L’ancien conseiller de Donald Trump, Steve Bannon, a proposé une solution audacieuse pour mettre fin au conflit à Gaza : la création d’un « État chrétien de Jérusalem » dans le cadre d’une « solution à trois États ». Selon lui, cette nouvelle configuration permettrait de ramener la paix dans une région minée par des décennies de tensions.
S’exprimant sur son podcast « War Room » vendredi, M. Bannon a estimé que le Premier ministre israélien Benjamin Netanyahu avait échoué dans sa quête d’un « Grand Israël », un concept aux racines bibliques visant une étendue territoriale allant du Nil à l’Euphrate. Les critiques reprochent souvent à M. Netanyahu de poursuivre cette vision, citant son opposition à un État palestinien et l’expansion continue des colonies en Cisjordanie.

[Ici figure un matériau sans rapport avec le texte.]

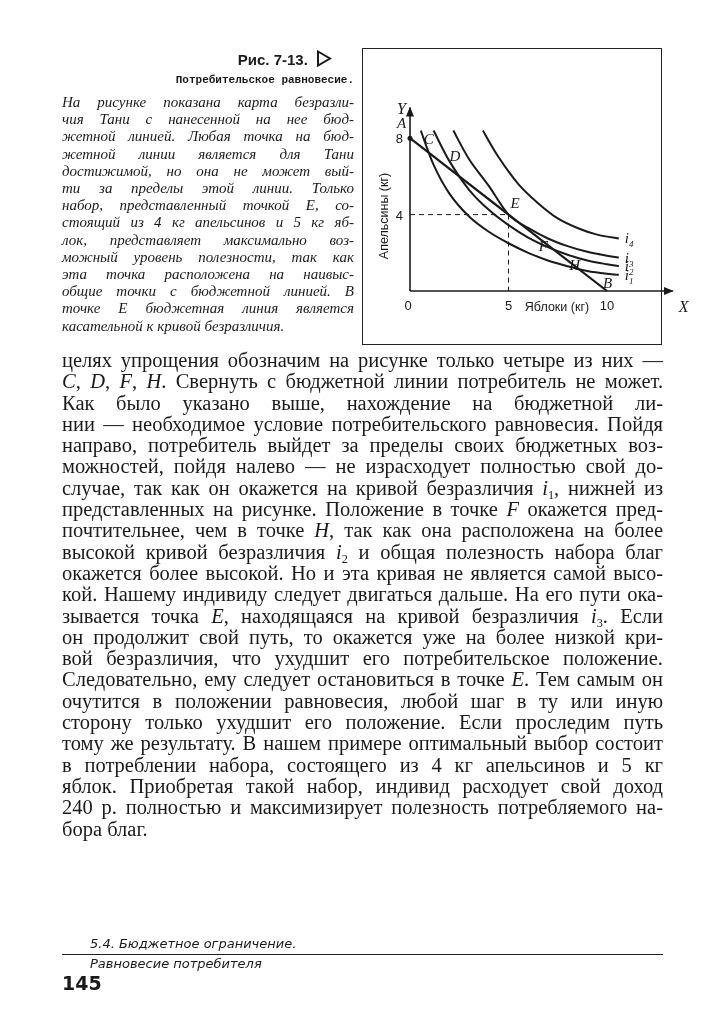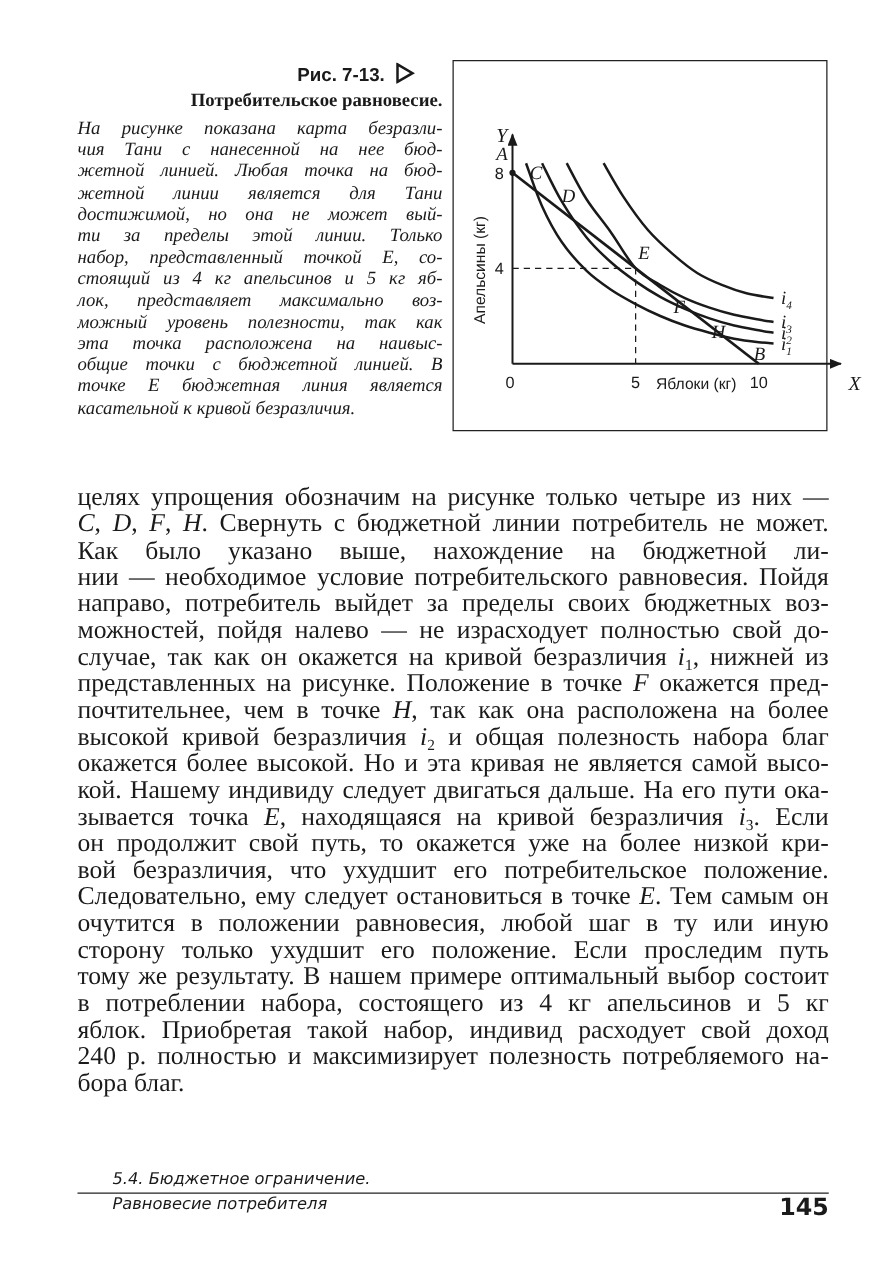"Потребительское равновесие." .fig-title { font-family: Liberation Serif, serif -> Liberation Mono, monospace; font-size: 15px -> 11px }
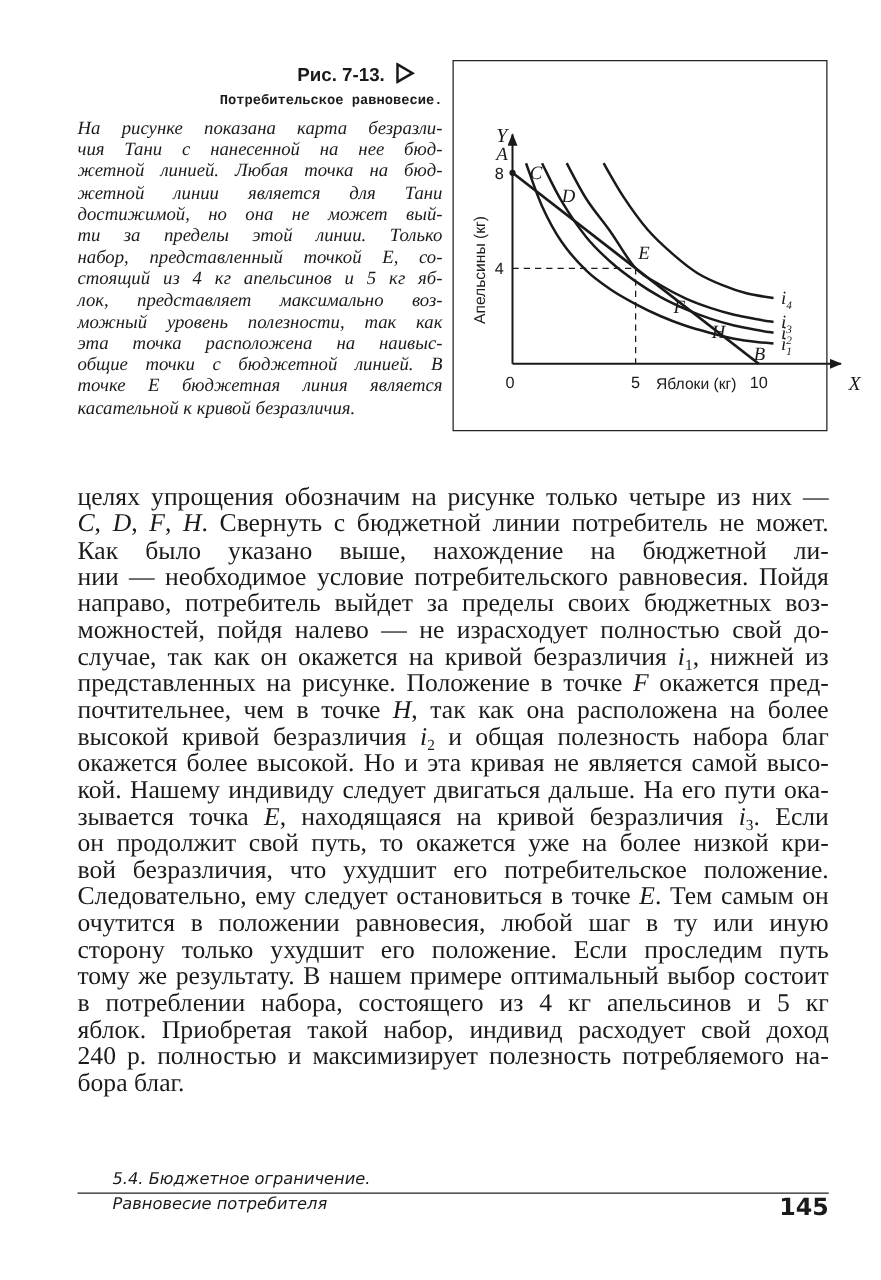"целях упрощения обозначим на рисунке" .body-text { top: 388px -> 350px }
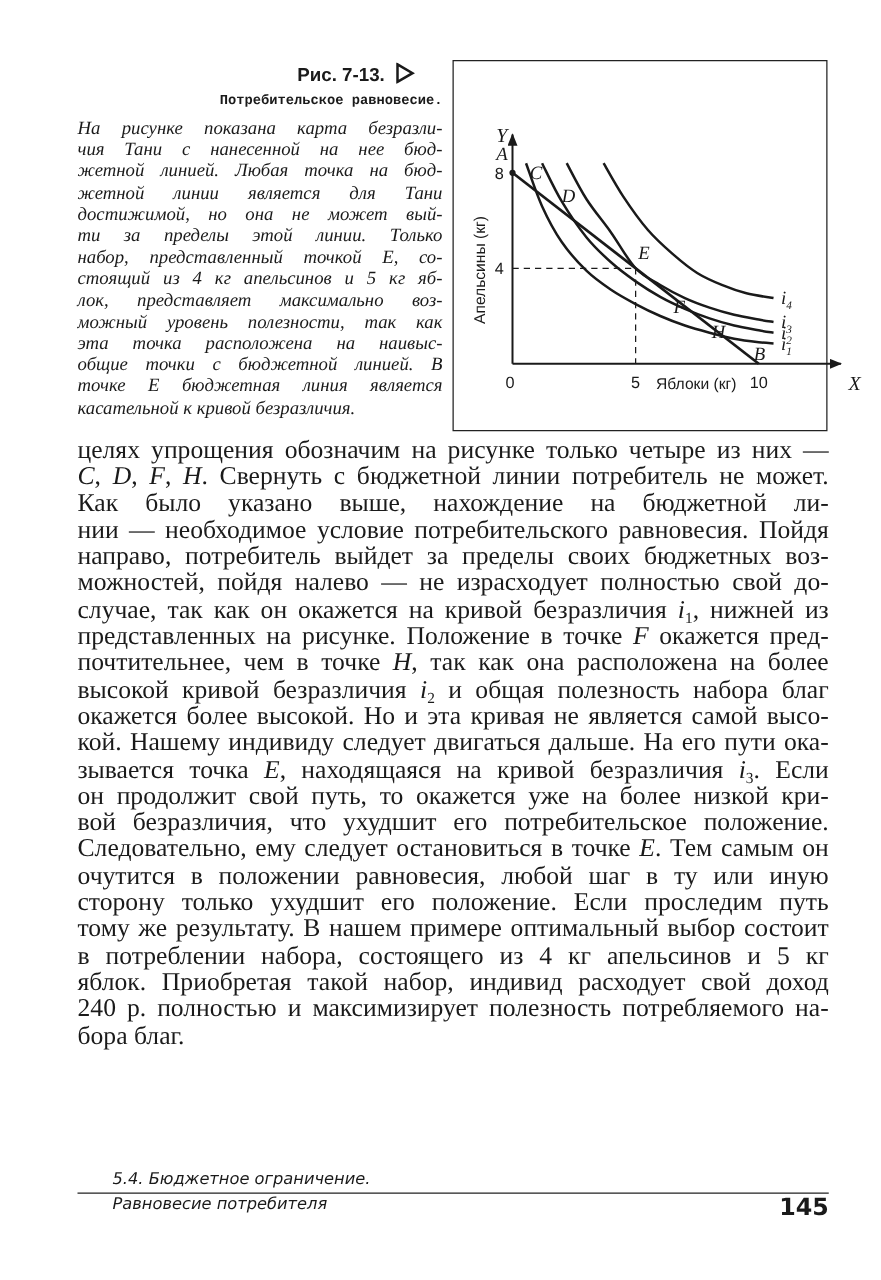"Равновесие потребителя" .footer-row { flex-direction: none -> column }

« Ce projet du Grand Israël de Netanyahu lui a explosé au visage… il détruit Israël », a affirmé M. Bannon. « Et c’est pourquoi il faut maintenant opter pour une solution à trois États, et l’un de ces États doit être l’État chrétien de Jérusalem. Nous avons besoin d’un État chrétien en Terre Sainte. Vous en avez juste besoin pour vous assurer que dans 20, 25, 30 ans, tout sera réglé. »
M. Bannon avait déjà exprimé des idées similaires plus tôt dans le mois, suggérant que la paix à Gaza ne serait réalisable qu’en y incluant des acteurs autres que « les musulmans et les juifs ». Il n’a cependant pas apporté de précisions sur la manière dont un tel État chrétien serait établi ni sur les fondements de sa capacité à stabiliser la région.
L’ancien stratège politique américain a par ailleurs minimisé l’influence future d’Israël et du Hamas sur la bande de Gaza. Il a qualifié l’État hébreu de « protectorat » et « État vassal » des États-Unis, tandis que le Hamas serait réduit à un « joueur mineur ». Selon sa vision, la reconstruction de Gaza serait financée par le Qatar, tandis que la Turquie assumerait le rôle de « force de sécurité ».
M. Bannon a rappelé que le plan de paix de Donald Trump, bien que n’évoquant pas explicitement un État palestinien, prévoyait ce qu’il a désigné comme un « État proto-palestinien », laissant entendre une possible reconnaissance de souveraineté par Washington à terme.
Il est à noter qu’Israël et le Hamas avaient convenu début octobre d’un cessez-le-feu temporaire dans le cadre du plan de paix en 20 points de M. Trump. Ce dernier prévoit un retrait progressif des forces israéliennes, l’acheminement d’aide humanitaire, le désarmement du Hamas et une gouvernance palestinienne intérimaire pour la bande de Gaza, sous la supervision d’un « Conseil de paix » international. Malgré des accusations mutuelles de violations, les deux parties ont réaffirmé leur engagement envers cette trêve au cours de la semaine.